Re: log of chat: EARL and TDPL

> 21:54:47 <wendy> we should have thought about users as well as devs, but
we
> focused on devs and now jim ley is upset.

I should've always explained myself better, what exasperates me, is you've
all put a lot of effort into EARL, and come up with what seems a good
technical solution (I'm not completely up on RDF, but can pretty much grok
what seems to be going on.)  The problem was that I suddenly discover that
you don't seem to be too sure what EARL is the technical solution to.  Too
much technical work has gone on, without the user implications being fully
thought through.  I've been in projects like this, I'm technical and I've
learnt from my hard learnt mistakes, this has led to me wasting lots of my
time, I hope none of EARL has been wasted.

By the way, in case people wonder why I'm reading/posting, I have an
Evaluation tool (on the use of scripts),
http://jibbering.com/accessibility/snork.html, and am also interested in
creating an extension to my browser that uses EARL reports.

> 22:17:36 <sbp> well, for a start: bug with 1.0: how do we make
conformance
> claims about a whole site?

Definition of site needed? I'm assuming domain, but I don't think that's
safe, too many "sites" are widely spread with what are really subsites
within them, for example Government sites have often only made part of
their sites fully accessible and different departments with different
criteria are still running off the same www.ukonline.gov.uk so this by
domain wouldn't be appropriate.

By startsWith, I assume you mean that to be a url fragment? so
log:startsWith "http://example.org/chickens/"
would refer to http://example.org/chickens/bantam.html but not
http://example.org/dogs/  ?

> 22:30:40 <wendy> the user could also say, "don't show me sites that
don't
> make a claim, since they'll likely be useless to me."

My own personal direction with this would not be in the search engine, but
would be in the user agent, so is more generic, I can apply it to any page
of links, (for example a list of where to learn more about HTML authoring,
I can prioritise those to the ones that have provided EARL.)  I already
have something similar, I currently check that links aren't 404's and also
get the file size and content type, and even this minimal information is
improving my search efficiency.  EARL would open this up to further areas.
It may be nice to have it as wide as possible, so it therefore is as
useful to as many people, whatever their accessibility interest.

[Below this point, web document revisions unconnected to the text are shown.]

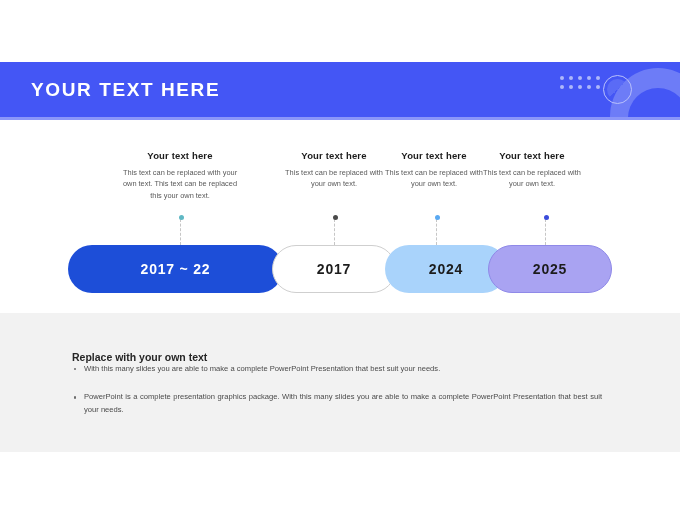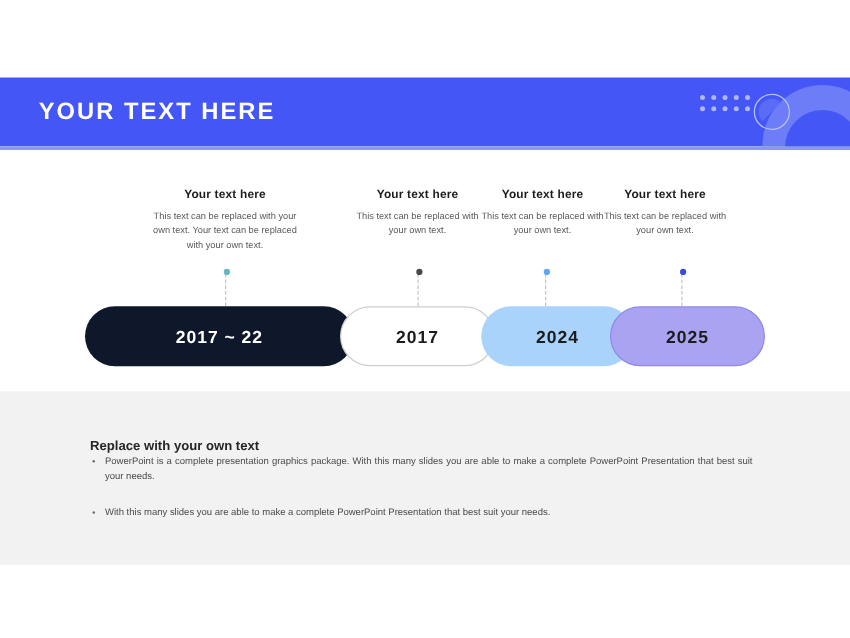"This text can be replaced with your own text. Your" div.callout-body { text: Your text can be replaced with -> This text can be replaced this }
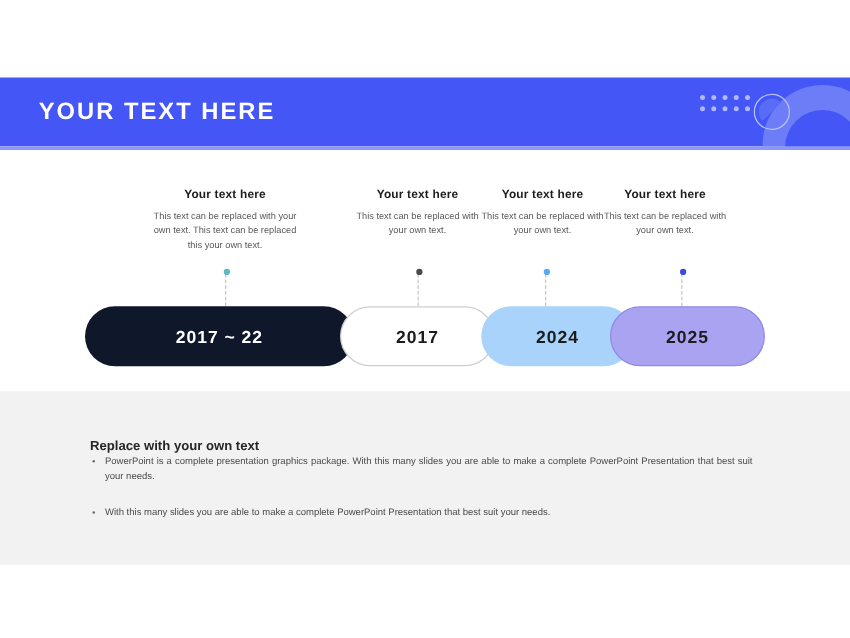"2017 ~ 22" div.pill { background: #0f172a -> #1d4ed8 }
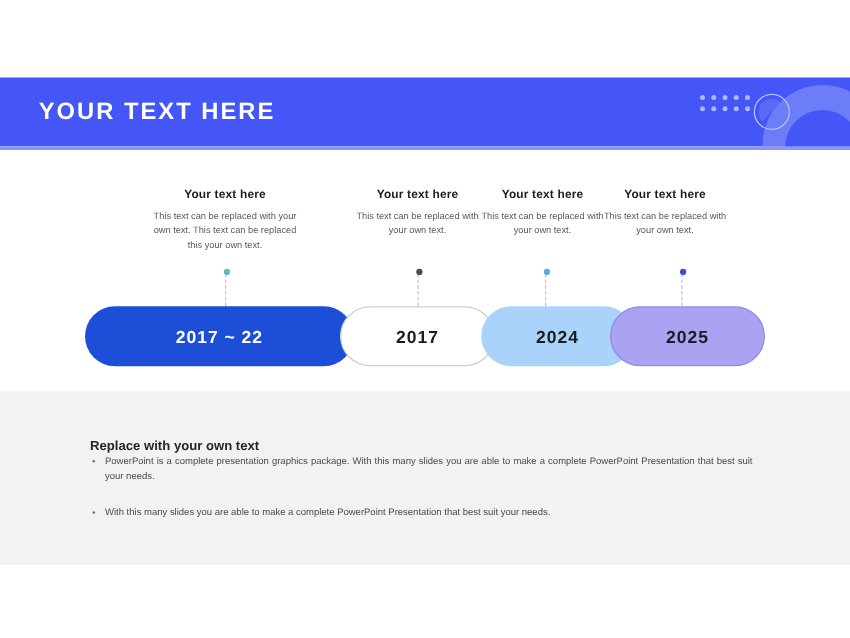"PowerPoint is a complete presentation" div.bullet { order: before "With this many slides you" -> after "With this many slides you" }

Okay I've also thought of some "Opportunities" for EARL's links to HTML:

I have a site, it provides presentations online - Generally it only
provides Graphic Slides (without description) and Audio, so is in general
pretty inaccessible - this is for simple cost reasons and there's a
limited audience (it's a hosted service we generally have nothing to do
with the production, they just phone the computer.)  So I'd have to say
http://www.domain.invalid/conference/ "inaccessible"  However on some of
them we have the material available to provide descriptions on the images,
closed captions on the audio etc. etc. and would want to let the users
know, but would still not want to go to the effort of individually stating
the checks on all pages (I assume it's not a proposal that you have to
manually check each page when they are all generated from a similar
template?)

What solutions could there be in EARL for this?

My own thoughts were an EARL "testPage" that just referred to a "template"
or "sample" or "class" or something I don't know the word, but this class
of testpage could then be referred to throughout the site and linked to
with a LINK element.  This would let you create a series of "classes"
being different Accessibility successes, and then reference them from
anywhere on your site, without worrying about the urls in the EARL.  I
realise this is slightly away from EARL's current use, but I think it
would be a solution to using it on sites.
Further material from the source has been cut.